→ Goal of the exercise
How many lines in the records below contain "weight"? Answer with the number alone.

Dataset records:
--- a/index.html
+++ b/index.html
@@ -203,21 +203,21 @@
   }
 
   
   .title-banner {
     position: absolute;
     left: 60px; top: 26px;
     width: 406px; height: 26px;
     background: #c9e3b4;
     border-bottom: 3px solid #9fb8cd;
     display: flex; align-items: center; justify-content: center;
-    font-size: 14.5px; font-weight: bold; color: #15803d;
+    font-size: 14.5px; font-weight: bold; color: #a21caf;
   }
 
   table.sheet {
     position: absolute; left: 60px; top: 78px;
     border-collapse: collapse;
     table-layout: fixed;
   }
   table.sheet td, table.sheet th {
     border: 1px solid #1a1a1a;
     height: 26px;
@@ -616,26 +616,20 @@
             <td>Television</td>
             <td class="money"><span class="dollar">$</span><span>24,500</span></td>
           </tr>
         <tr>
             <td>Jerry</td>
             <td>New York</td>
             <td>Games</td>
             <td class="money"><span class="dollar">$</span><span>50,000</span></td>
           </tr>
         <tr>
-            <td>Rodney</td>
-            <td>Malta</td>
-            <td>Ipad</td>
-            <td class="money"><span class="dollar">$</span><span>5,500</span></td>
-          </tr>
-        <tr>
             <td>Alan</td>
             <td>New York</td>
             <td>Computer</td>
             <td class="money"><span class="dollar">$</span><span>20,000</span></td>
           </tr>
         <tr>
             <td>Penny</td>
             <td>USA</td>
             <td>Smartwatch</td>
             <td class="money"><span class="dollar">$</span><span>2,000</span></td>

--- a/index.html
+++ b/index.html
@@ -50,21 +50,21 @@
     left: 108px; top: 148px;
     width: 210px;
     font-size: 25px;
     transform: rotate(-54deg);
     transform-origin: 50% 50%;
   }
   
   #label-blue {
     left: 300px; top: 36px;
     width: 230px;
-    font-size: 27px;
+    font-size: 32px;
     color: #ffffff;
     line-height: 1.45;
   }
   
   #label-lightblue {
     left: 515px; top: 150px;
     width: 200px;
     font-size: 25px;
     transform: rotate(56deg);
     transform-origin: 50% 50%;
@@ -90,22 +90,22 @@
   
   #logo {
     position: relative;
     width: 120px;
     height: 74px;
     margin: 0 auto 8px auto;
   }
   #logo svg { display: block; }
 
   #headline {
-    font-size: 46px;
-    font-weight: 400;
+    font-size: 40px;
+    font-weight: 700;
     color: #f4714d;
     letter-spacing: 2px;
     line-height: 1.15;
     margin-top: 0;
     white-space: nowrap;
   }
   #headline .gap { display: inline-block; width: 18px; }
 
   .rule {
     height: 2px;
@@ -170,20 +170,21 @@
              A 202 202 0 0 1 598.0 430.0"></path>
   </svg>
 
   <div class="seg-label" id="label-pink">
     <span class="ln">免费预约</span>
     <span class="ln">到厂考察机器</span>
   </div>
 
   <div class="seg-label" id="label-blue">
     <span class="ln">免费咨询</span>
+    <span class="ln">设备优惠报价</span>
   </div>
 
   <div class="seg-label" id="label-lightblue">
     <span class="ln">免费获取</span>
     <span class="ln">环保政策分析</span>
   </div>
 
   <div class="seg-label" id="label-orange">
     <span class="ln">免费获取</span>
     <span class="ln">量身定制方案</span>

→ Finished exercise
4